Und wenn in anspruchsvollen Kochbüchern irgendetwas Rätselhaftes verlangt war, dann ging man skeptisch in den Laden, fragte – Schweinenetz? Kalbsbries? – und wusste doch schon die Antwort: „Klar, hol ich grad aus dem Kühlraum.“ Pastetenspezialisten konnten sich auch darauf verlassen, dass er den in große Scheiben geschnittenen ungeräucherten Speck hatte, den normale Fleischer bestenfalls vom Hörensagen kannten.

Hier gründete ein charismatischer Handwerker seine eigene Gemeinde, aber das war nicht alles: Die Verbreitung des ökologischen Gedankens unter den Berliner Fleischern war sein Werk, er tat sich als einer der Gründerväter des Neuland-Verbunds hervor.

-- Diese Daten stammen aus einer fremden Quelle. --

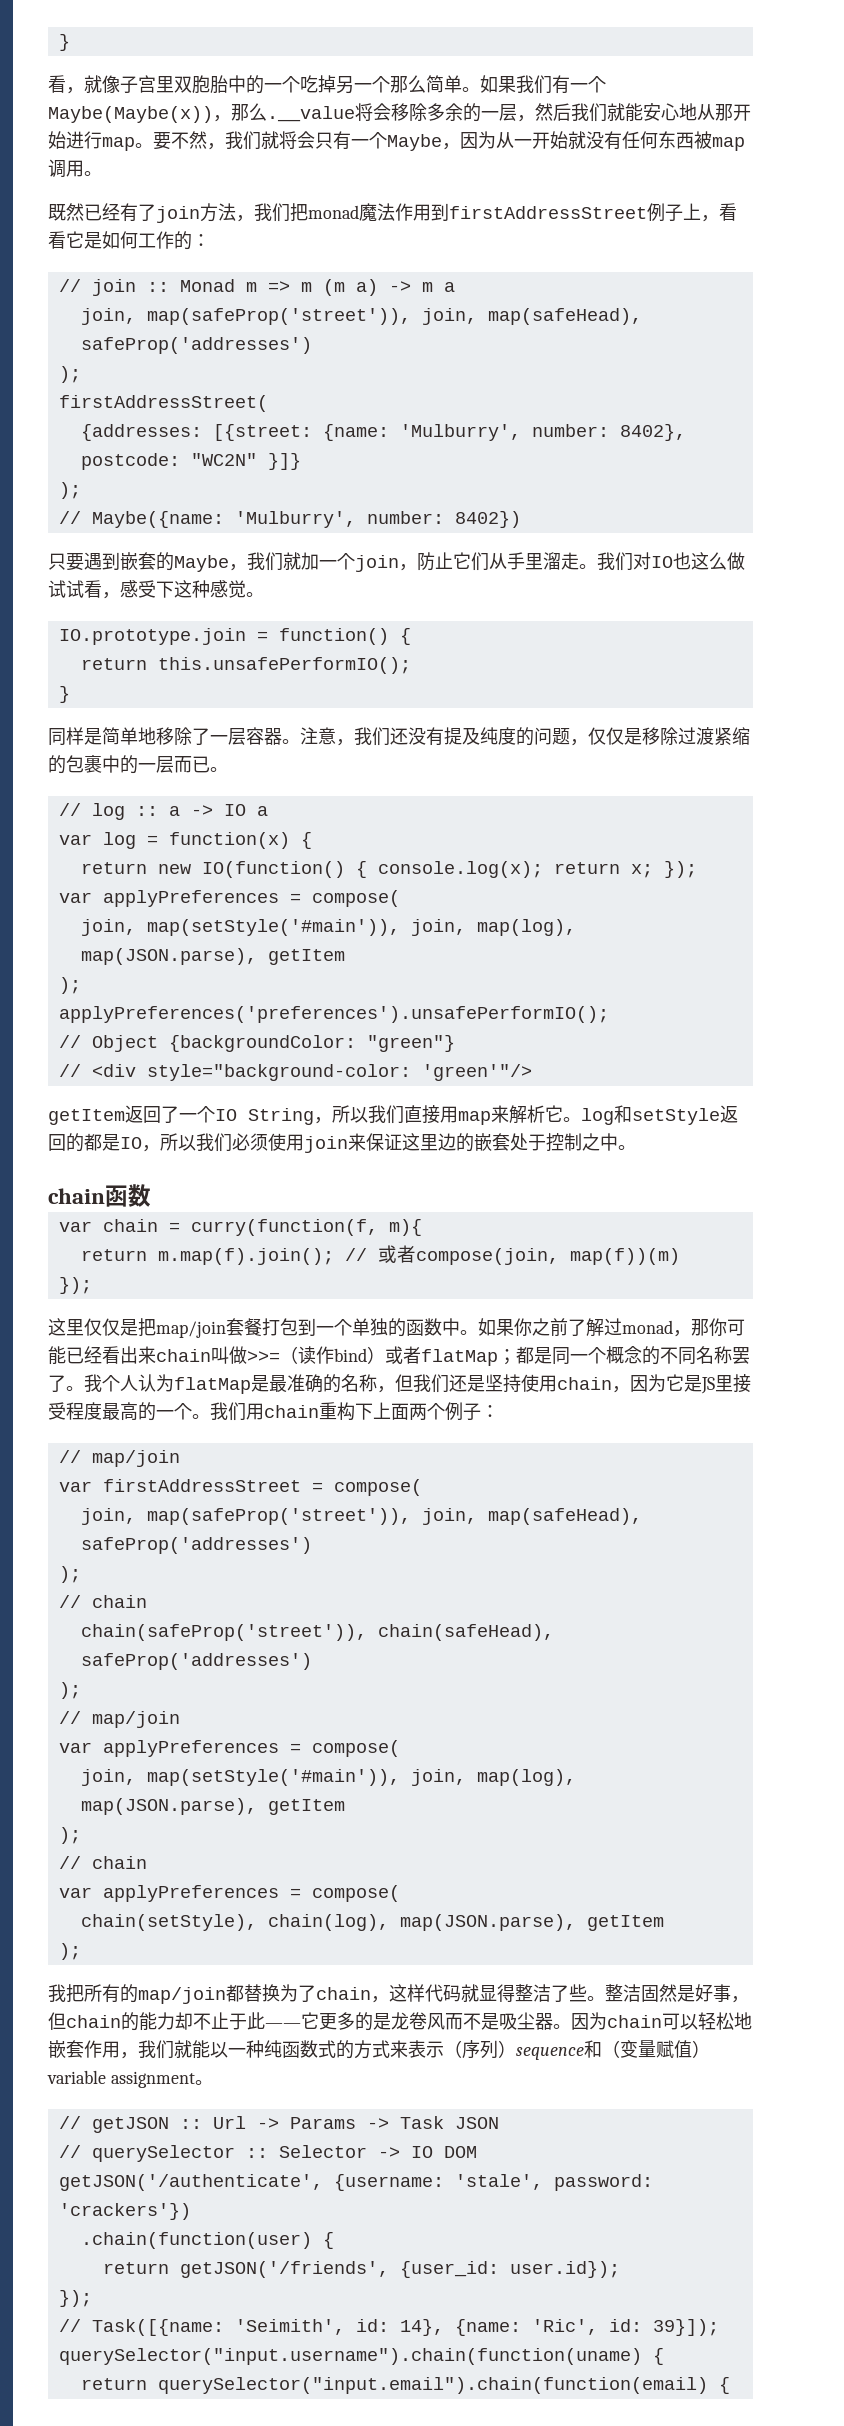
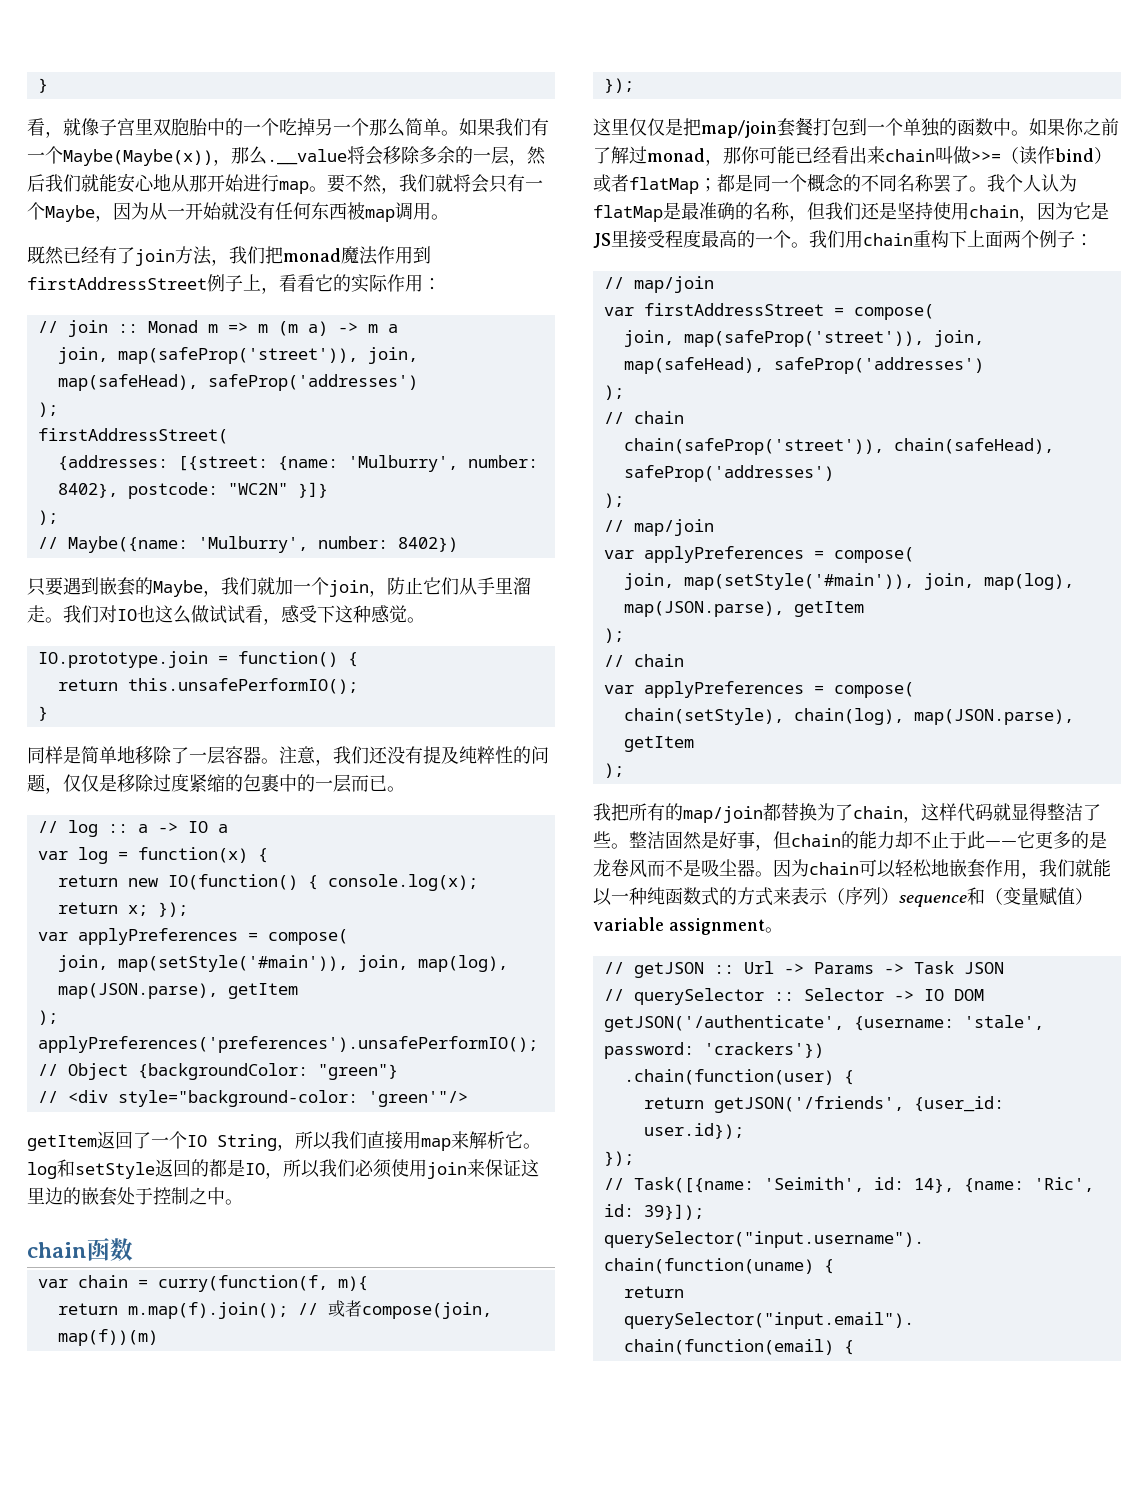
[84,231,192,250] 是如何工作的 -> [333,274,423,293] 的实际作用
[498,727,516,745] 度 -> [477,746,513,764] 粹性
[696,727,714,745] 渡 -> [171,774,189,792] 度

Und er warf heikle Zusätze wie Glutamat, Phosphat oder Blutplasma aus den Regalen, experimentierte mit Pökelsalz ohne Salpeter.

„Ich kann nicht anders als schnell“, sagte er gern und bezog das sowohl auf seine Arbeit als auch auf die Ausritte mit der Guzzi ins Brandenburgische. Und so unsentimental schnell verabschiedete er sich auch von seinem Laden. 1995, gerade 58 Jahre alt, packte er zur großen Überraschung aller zusammen, verkaufte das Geschäft mitsamt dem klingenden Namen und zog sich mit seiner zweiten Frau nach Marwitz am Nordwestrand Berlins zurück. Ein kleines Haus, ein großer Garten – und darin, sehr bald wieder, ein winziger Fleischereibetrieb mit Kühlraum und Profimaschinen. Er experimentierte weiter, belieferte kleine Händler der Umgebung, beriet Köche wie Michael Hoffmann vom „Margaux“. In den letzten Jahren stieg er auf ein gemütlicheres Motorrad um und fuhr Ware im Beiwagen aus.

Gute Freunde wussten, dass man ihn vor allem am Sonnabend mittags in bester Laune im Garten treffen konnte: Die Fleischerei musste aufgeräumt werden, es gab Bier und Sekt, unzählige Kostproben von Wurst, Speck und Schinken, dazu das von seiner Frau, einer überzeugten Vegetarierin, im Holzofen gebackene Brot. Hühner gackerten, zwei Zwergschnauzer fegten am Zaun hin und her.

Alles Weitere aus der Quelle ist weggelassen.